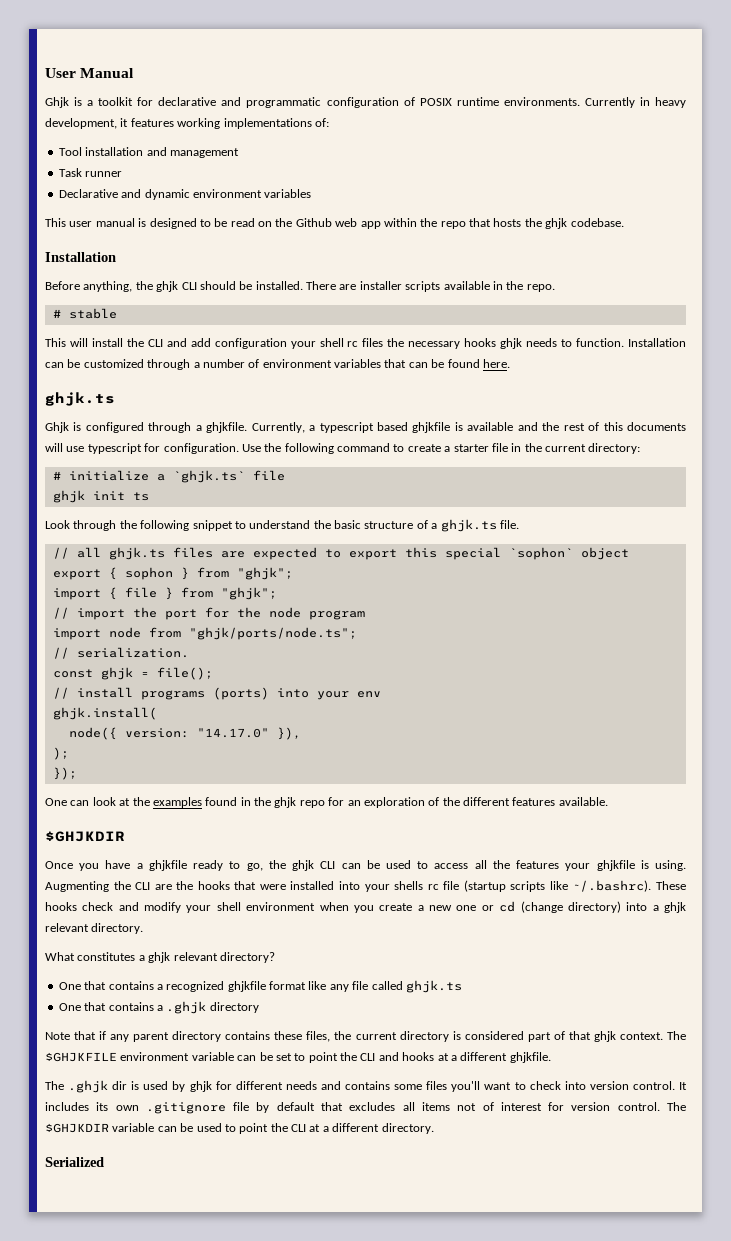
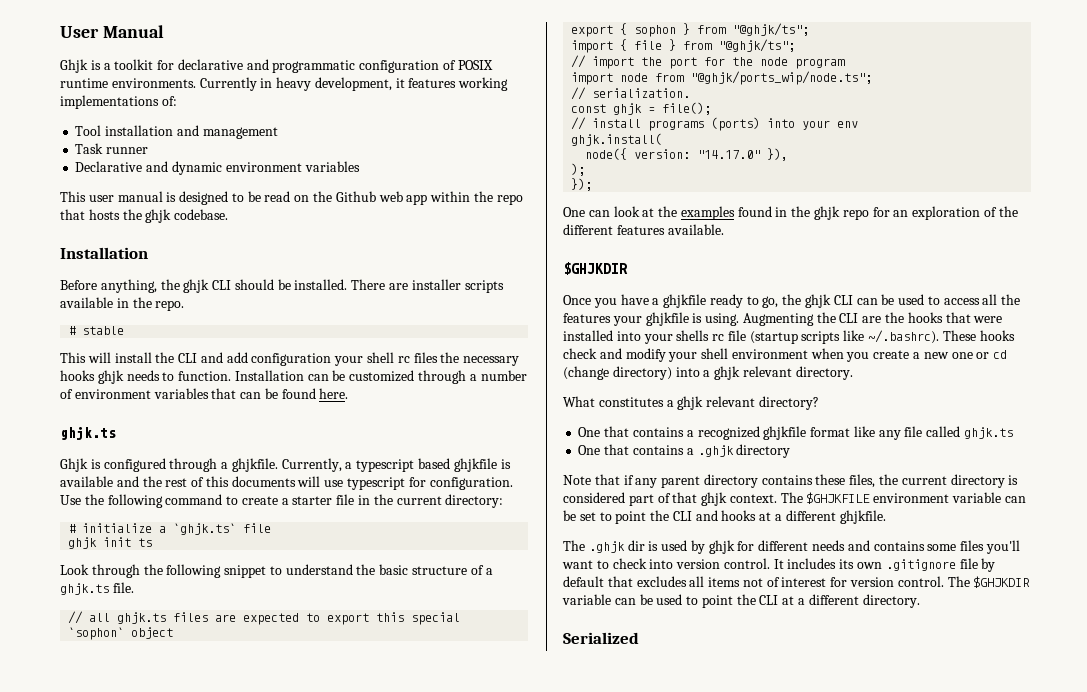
- export { sophon } from "ghjk";
+ export { sophon } from "@ghjk/ts";
- import { file } from "ghjk";
+ import { file } from "@ghjk/ts";
- import node from "ghjk/ports/node.ts";
+ import node from "@ghjk/ports_wip/node.ts";

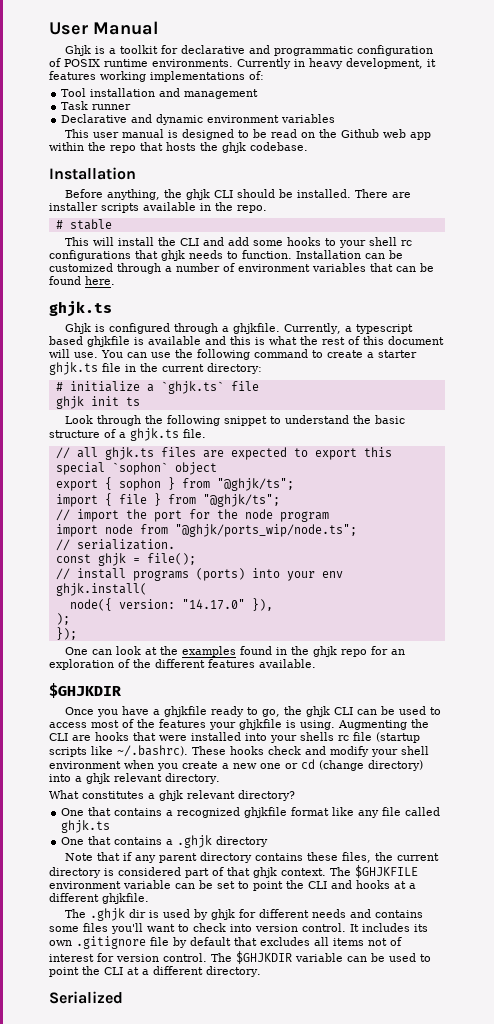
- This will install the CLI and add configuration your shell rc files the necessary hooks ghjk needs to function.
+ This will install the CLI and add some hooks to your shell rc configurations that ghjk needs to function.
- Currently, a typescript based ghjkfile is available and the rest of this documents will use typescript for configuration. Use the following command to create a starter file in the current directory:
+ Currently, a typescript based ghjkfile is available and this is what the rest of this document will use. You can use the following command to create a starter ghjk.ts file in the current directory:
- Once you have a ghjkfile ready to go, the ghjk CLI can be used to access all the features your ghjkfile is using.
+ Once you have a ghjkfile ready to go, the ghjk CLI can be used to access most of the features your ghjkfile is using.
- Augmenting the CLI are the hooks that were installed into your shells rc file (startup scripts like ~/.bashrc). These hooks check and modify your shell environment when you create a new one or cd (change directory) into a ghjk relevant directory.
+ Augmenting the CLI are hooks that were installed into your shells rc file (startup scripts like ~/.bashrc). These hooks check and modify your shell environment when you create a new one or cd (change directory) into a ghjk relevant directory.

- - - -

→ EXERCISE DESCRIPTION: Please return only the lines above, starting at the line that has "that ghjk needs to function." and ending at the line that has "- Augmenting the", keeping both and leaving each one unchanged.

→ RESPONSE FOR THIS EXERCISE:
+ This will install the CLI and add some hooks to your shell rc configurations that ghjk needs to function.
- Currently, a typescript based ghjkfile is available and the rest of this documents will use typescript for configuration. Use the following command to create a starter file in the current directory:
+ Currently, a typescript based ghjkfile is available and this is what the rest of this document will use. You can use the following command to create a starter ghjk.ts file in the current directory:
- Once you have a ghjkfile ready to go, the ghjk CLI can be used to access all the features your ghjkfile is using.
+ Once you have a ghjkfile ready to go, the ghjk CLI can be used to access most of the features your ghjkfile is using.
- Augmenting the CLI are the hooks that were installed into your shells rc file (startup scripts like ~/.bashrc). These hooks check and modify your shell environment when you create a new one or cd (change directory) into a ghjk relevant directory.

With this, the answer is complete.